■ TASK TO COMPLETE:
Extract all data as written.

(Edit difference data)
····················
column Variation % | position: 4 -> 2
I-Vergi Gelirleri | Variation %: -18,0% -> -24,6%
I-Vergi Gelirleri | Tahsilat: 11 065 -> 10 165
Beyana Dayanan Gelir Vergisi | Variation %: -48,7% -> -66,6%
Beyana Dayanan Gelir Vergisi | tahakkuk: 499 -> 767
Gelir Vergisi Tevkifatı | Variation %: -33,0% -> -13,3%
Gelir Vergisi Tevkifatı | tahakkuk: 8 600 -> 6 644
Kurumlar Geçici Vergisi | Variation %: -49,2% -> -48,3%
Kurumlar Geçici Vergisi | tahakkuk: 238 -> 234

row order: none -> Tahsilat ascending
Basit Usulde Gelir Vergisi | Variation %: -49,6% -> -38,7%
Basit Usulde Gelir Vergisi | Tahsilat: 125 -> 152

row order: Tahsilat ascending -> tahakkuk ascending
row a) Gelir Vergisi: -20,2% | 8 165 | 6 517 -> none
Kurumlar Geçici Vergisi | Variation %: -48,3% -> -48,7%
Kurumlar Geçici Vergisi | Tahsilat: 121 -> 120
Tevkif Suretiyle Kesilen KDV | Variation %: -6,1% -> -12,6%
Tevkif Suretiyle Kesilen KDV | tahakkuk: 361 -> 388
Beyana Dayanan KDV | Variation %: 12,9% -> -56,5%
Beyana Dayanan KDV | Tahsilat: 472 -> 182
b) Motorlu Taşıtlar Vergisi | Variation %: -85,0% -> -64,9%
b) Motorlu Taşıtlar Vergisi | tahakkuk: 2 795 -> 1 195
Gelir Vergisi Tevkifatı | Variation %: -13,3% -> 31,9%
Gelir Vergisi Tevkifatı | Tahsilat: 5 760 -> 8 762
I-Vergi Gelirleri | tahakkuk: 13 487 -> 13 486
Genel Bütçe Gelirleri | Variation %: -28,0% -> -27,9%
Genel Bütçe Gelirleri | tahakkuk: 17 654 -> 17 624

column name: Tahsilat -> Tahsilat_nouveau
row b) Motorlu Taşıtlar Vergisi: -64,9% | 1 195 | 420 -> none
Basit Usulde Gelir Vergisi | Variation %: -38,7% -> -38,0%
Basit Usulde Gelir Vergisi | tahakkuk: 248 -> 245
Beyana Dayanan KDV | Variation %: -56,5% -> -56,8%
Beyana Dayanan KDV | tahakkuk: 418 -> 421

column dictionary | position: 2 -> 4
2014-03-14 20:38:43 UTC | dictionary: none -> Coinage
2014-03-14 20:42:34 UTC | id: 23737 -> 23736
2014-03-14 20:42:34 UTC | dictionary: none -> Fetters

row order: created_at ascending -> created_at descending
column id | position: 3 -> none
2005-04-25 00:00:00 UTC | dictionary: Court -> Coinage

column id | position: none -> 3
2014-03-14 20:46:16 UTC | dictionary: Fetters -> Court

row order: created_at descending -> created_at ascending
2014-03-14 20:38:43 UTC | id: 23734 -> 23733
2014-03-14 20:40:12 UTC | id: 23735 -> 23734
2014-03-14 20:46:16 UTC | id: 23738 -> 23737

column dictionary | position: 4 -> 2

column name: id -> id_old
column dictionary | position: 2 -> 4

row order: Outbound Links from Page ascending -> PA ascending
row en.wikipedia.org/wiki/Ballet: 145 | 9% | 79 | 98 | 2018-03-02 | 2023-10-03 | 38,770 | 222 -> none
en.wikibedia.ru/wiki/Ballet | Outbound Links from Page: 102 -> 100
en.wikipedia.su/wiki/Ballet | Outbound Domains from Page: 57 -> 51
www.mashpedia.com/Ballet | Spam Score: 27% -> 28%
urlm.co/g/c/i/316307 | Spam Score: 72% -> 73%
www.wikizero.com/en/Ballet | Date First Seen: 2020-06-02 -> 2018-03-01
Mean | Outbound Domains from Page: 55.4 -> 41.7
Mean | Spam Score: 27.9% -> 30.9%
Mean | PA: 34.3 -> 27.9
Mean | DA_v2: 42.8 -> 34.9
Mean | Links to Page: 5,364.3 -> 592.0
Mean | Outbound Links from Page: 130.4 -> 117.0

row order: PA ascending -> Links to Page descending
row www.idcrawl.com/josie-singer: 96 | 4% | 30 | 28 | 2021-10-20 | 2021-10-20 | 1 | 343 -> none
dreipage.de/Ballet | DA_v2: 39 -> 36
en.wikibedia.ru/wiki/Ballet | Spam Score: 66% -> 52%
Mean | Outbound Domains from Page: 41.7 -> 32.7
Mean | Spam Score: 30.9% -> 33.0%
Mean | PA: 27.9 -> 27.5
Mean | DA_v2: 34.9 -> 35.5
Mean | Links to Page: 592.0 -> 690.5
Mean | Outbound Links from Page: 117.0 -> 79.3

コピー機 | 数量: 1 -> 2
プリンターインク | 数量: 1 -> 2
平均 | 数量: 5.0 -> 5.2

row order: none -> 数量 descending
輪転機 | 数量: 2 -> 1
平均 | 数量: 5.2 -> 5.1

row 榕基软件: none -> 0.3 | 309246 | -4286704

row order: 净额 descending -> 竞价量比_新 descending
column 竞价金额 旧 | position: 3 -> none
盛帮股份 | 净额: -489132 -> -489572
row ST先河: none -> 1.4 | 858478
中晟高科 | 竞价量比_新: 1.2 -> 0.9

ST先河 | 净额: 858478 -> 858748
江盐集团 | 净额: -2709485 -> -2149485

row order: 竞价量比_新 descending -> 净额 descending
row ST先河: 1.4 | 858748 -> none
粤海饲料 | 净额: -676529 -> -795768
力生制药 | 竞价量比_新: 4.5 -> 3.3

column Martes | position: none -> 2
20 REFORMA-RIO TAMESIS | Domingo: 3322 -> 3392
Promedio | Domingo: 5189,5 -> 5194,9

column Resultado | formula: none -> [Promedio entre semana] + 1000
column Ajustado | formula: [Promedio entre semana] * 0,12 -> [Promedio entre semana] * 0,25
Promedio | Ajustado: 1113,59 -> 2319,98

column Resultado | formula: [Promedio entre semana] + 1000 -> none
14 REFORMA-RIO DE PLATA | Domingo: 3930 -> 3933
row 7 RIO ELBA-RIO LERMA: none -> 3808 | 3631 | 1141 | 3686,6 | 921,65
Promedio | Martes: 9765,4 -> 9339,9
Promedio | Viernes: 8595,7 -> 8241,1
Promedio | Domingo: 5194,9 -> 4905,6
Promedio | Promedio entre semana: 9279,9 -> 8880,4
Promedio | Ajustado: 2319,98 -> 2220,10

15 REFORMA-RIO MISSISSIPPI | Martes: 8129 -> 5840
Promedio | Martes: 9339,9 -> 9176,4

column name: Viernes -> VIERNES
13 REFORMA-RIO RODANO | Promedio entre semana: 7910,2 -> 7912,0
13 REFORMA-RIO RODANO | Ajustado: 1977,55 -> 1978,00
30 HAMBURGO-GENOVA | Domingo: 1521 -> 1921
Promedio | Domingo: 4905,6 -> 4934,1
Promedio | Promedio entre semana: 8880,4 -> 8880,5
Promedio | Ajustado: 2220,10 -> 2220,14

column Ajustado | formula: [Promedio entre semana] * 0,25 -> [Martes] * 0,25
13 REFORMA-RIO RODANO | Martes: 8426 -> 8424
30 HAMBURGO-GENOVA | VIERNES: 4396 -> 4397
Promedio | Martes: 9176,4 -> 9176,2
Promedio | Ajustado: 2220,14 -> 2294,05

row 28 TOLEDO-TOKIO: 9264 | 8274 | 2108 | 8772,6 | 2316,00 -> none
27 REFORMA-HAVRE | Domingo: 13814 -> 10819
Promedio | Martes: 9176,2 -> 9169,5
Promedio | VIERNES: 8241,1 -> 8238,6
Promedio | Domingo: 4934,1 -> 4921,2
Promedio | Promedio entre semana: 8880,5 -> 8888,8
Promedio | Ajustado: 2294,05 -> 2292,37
····················
■ PROBLEM SOLUTION:
column Variation % | position: 4 -> 2
I-Vergi Gelirleri | Variation %: -18,0% -> -24,6%
I-Vergi Gelirleri | Tahsilat: 11 065 -> 10 165
Beyana Dayanan Gelir Vergisi | Variation %: -48,7% -> -66,6%
Beyana Dayanan Gelir Vergisi | tahakkuk: 499 -> 767
Gelir Vergisi Tevkifatı | Variation %: -33,0% -> -13,3%
Gelir Vergisi Tevkifatı | tahakkuk: 8 600 -> 6 644
Kurumlar Geçici Vergisi | Variation %: -49,2% -> -48,3%
Kurumlar Geçici Vergisi | tahakkuk: 238 -> 234

row order: none -> Tahsilat ascending
Basit Usulde Gelir Vergisi | Variation %: -49,6% -> -38,7%
Basit Usulde Gelir Vergisi | Tahsilat: 125 -> 152

row order: Tahsilat ascending -> tahakkuk ascending
row a) Gelir Vergisi: -20,2% | 8 165 | 6 517 -> none
Kurumlar Geçici Vergisi | Variation %: -48,3% -> -48,7%
Kurumlar Geçici Vergisi | Tahsilat: 121 -> 120
Tevkif Suretiyle Kesilen KDV | Variation %: -6,1% -> -12,6%
Tevkif Suretiyle Kesilen KDV | tahakkuk: 361 -> 388
Beyana Dayanan KDV | Variation %: 12,9% -> -56,5%
Beyana Dayanan KDV | Tahsilat: 472 -> 182
b) Motorlu Taşıtlar Vergisi | Variation %: -85,0% -> -64,9%
b) Motorlu Taşıtlar Vergisi | tahakkuk: 2 795 -> 1 195
Gelir Vergisi Tevkifatı | Variation %: -13,3% -> 31,9%
Gelir Vergisi Tevkifatı | Tahsilat: 5 760 -> 8 762
I-Vergi Gelirleri | tahakkuk: 13 487 -> 13 486
Genel Bütçe Gelirleri | Variation %: -28,0% -> -27,9%
Genel Bütçe Gelirleri | tahakkuk: 17 654 -> 17 624

column name: Tahsilat -> Tahsilat_nouveau
row b) Motorlu Taşıtlar Vergisi: -64,9% | 1 195 | 420 -> none
Basit Usulde Gelir Vergisi | Variation %: -38,7% -> -38,0%
Basit Usulde Gelir Vergisi | tahakkuk: 248 -> 245
Beyana Dayanan KDV | Variation %: -56,5% -> -56,8%
Beyana Dayanan KDV | tahakkuk: 418 -> 421

column dictionary | position: 2 -> 4
2014-03-14 20:38:43 UTC | dictionary: none -> Coinage
2014-03-14 20:42:34 UTC | id: 23737 -> 23736
2014-03-14 20:42:34 UTC | dictionary: none -> Fetters

row order: created_at ascending -> created_at descending
column id | position: 3 -> none
2005-04-25 00:00:00 UTC | dictionary: Court -> Coinage

column id | position: none -> 3
2014-03-14 20:46:16 UTC | dictionary: Fetters -> Court

row order: created_at descending -> created_at ascending
2014-03-14 20:38:43 UTC | id: 23734 -> 23733
2014-03-14 20:40:12 UTC | id: 23735 -> 23734
2014-03-14 20:46:16 UTC | id: 23738 -> 23737

column dictionary | position: 4 -> 2

column name: id -> id_old
column dictionary | position: 2 -> 4

row order: Outbound Links from Page ascending -> PA ascending
row en.wikipedia.org/wiki/Ballet: 145 | 9% | 79 | 98 | 2018-03-02 | 2023-10-03 | 38,770 | 222 -> none
en.wikibedia.ru/wiki/Ballet | Outbound Links from Page: 102 -> 100
en.wikipedia.su/wiki/Ballet | Outbound Domains from Page: 57 -> 51
www.mashpedia.com/Ballet | Spam Score: 27% -> 28%
urlm.co/g/c/i/316307 | Spam Score: 72% -> 73%
www.wikizero.com/en/Ballet | Date First Seen: 2020-06-02 -> 2018-03-01
Mean | Outbound Domains from Page: 55.4 -> 41.7
Mean | Spam Score: 27.9% -> 30.9%
Mean | PA: 34.3 -> 27.9
Mean | DA_v2: 42.8 -> 34.9
Mean | Links to Page: 5,364.3 -> 592.0
Mean | Outbound Links from Page: 130.4 -> 117.0

row order: PA ascending -> Links to Page descending
row www.idcrawl.com/josie-singer: 96 | 4% | 30 | 28 | 2021-10-20 | 2021-10-20 | 1 | 343 -> none
dreipage.de/Ballet | DA_v2: 39 -> 36
en.wikibedia.ru/wiki/Ballet | Spam Score: 66% -> 52%
Mean | Outbound Domains from Page: 41.7 -> 32.7
Mean | Spam Score: 30.9% -> 33.0%
Mean | PA: 27.9 -> 27.5
Mean | DA_v2: 34.9 -> 35.5
Mean | Links to Page: 592.0 -> 690.5
Mean | Outbound Links from Page: 117.0 -> 79.3

コピー機 | 数量: 1 -> 2
プリンターインク | 数量: 1 -> 2
平均 | 数量: 5.0 -> 5.2

row order: none -> 数量 descending
輪転機 | 数量: 2 -> 1
平均 | 数量: 5.2 -> 5.1

row 榕基软件: none -> 0.3 | 309246 | -4286704

row order: 净额 descending -> 竞价量比_新 descending
column 竞价金额 旧 | position: 3 -> none
盛帮股份 | 净额: -489132 -> -489572
row ST先河: none -> 1.4 | 858478
中晟高科 | 竞价量比_新: 1.2 -> 0.9

ST先河 | 净额: 858478 -> 858748
江盐集团 | 净额: -2709485 -> -2149485

row order: 竞价量比_新 descending -> 净额 descending
row ST先河: 1.4 | 858748 -> none
粤海饲料 | 净额: -676529 -> -795768
力生制药 | 竞价量比_新: 4.5 -> 3.3

column Martes | position: none -> 2
20 REFORMA-RIO TAMESIS | Domingo: 3322 -> 3392
Promedio | Domingo: 5189,5 -> 5194,9

column Resultado | formula: none -> [Promedio entre semana] + 1000
column Ajustado | formula: [Promedio entre semana] * 0,12 -> [Promedio entre semana] * 0,25
Promedio | Ajustado: 1113,59 -> 2319,98

column Resultado | formula: [Promedio entre semana] + 1000 -> none
14 REFORMA-RIO DE PLATA | Domingo: 3930 -> 3933
row 7 RIO ELBA-RIO LERMA: none -> 3808 | 3631 | 1141 | 3686,6 | 921,65
Promedio | Martes: 9765,4 -> 9339,9
Promedio | Viernes: 8595,7 -> 8241,1
Promedio | Domingo: 5194,9 -> 4905,6
Promedio | Promedio entre semana: 9279,9 -> 8880,4
Promedio | Ajustado: 2319,98 -> 2220,10

15 REFORMA-RIO MISSISSIPPI | Martes: 8129 -> 5840
Promedio | Martes: 9339,9 -> 9176,4

column name: Viernes -> VIERNES
13 REFORMA-RIO RODANO | Promedio entre semana: 7910,2 -> 7912,0
13 REFORMA-RIO RODANO | Ajustado: 1977,55 -> 1978,00
30 HAMBURGO-GENOVA | Domingo: 1521 -> 1921
Promedio | Domingo: 4905,6 -> 4934,1
Promedio | Promedio entre semana: 8880,4 -> 8880,5
Promedio | Ajustado: 2220,10 -> 2220,14

column Ajustado | formula: [Promedio entre semana] * 0,25 -> [Martes] * 0,25
13 REFORMA-RIO RODANO | Martes: 8426 -> 8424
30 HAMBURGO-GENOVA | VIERNES: 4396 -> 4397
Promedio | Martes: 9176,4 -> 9176,2
Promedio | Ajustado: 2220,14 -> 2294,05

row 28 TOLEDO-TOKIO: 9264 | 8274 | 2108 | 8772,6 | 2316,00 -> none
27 REFORMA-HAVRE | Domingo: 13814 -> 10819
Promedio | Martes: 9176,2 -> 9169,5
Promedio | VIERNES: 8241,1 -> 8238,6
Promedio | Domingo: 4934,1 -> 4921,2
Promedio | Promedio entre semana: 8880,5 -> 8888,8
Promedio | Ajustado: 2294,05 -> 2292,37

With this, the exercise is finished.